慌てていたせいか、壁に隠れきれていない。確かに、先輩がさっきまでいた場所からならスカートの裾が見えるだろう。
「……ご、ごめんなさいっ」
それだけ言って、すり抜けて逃げようとすると腕を掴まれた。逃がさないとばかりに掴まれた腕が少しだけ痛い。
「待て。俺から逃げるな」
「………………」
「弥生」
黙ったまま顔を俯けていると、先輩が私の顔を強引に上向かせる。
「なぜ俺を避ける?」
久しぶりに見た先輩の顔は、思わず息を飲んでしまうほど真剣で。
――私は全てを打ち明ける覚悟を決めた。
◇◇◇
「お前はバカだな」
全ての事情を話した私に、先輩は一言そう言った。
「……だって」
「俺が好きなのは“お前”だ。会ったこともないゲームヒロインなんかじゃなく、今、俺の目の前にいる――三春弥生が好きなんだよ」
「…………っ」
「真面目なところも努力家なところも……変に抜けてるところも」
「………………」
「どうでもいいことを気にするところも、一人でぐるぐる考えて空回るところも」
「…………ひどい」
「事実だろうが」
「……そうかもしれませんけど」
「そういうとこ、全部ひっくるめて好きなんだ。……分かれ」
“私も好きです”と涙声で言った私の言葉が先輩の耳に届いたのかどうかは分からない。
けれど。
―――彼は……慧は、あのときのように照れたように笑ってくれた。
私にしては登場人物が少ない。
《簡易人物紹介》
ヒロイン:三春 弥生
この世界と似た乙女ゲーをしていた前世を思い出した高校二年生。前世の記憶は曖昧。作者のポリシーにより、彼女は転生ヒロインではなくあくまで前世を思い出したヒロインである。
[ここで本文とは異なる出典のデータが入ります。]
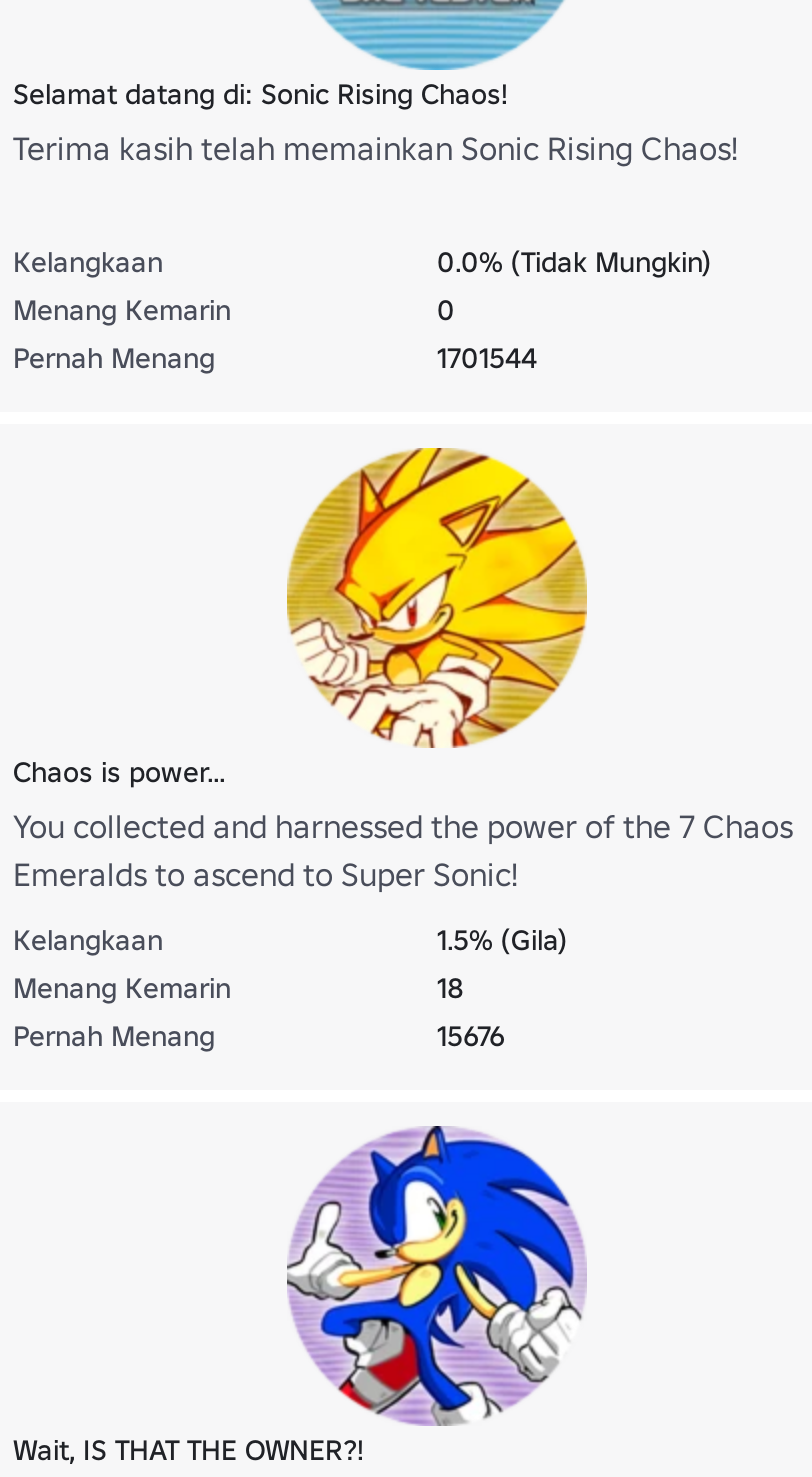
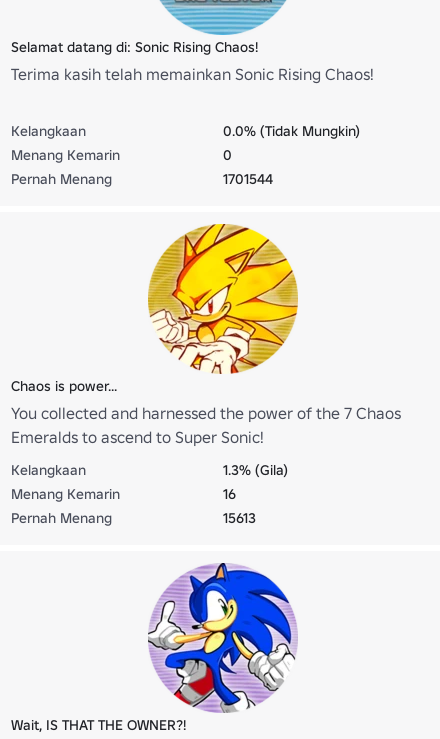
- 1.5% (Gila)
+ 1.3% (Gila)

- 18
+ 16

- 15676
+ 15613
叔父に頼まれ、喫茶店で短期アルバイトをしていた。喫茶店のマスターは叔父の親友。
ヒーロー:水無月 慧
乙女ゲーの攻略対象だというのに随分マトモな奴。作者的にこんなキャラがゲームに出てても美味しくない。←オイ
ヒロインと同じ喫茶店でバイトをしている。高校に入ってからずっと続けているので結構長い。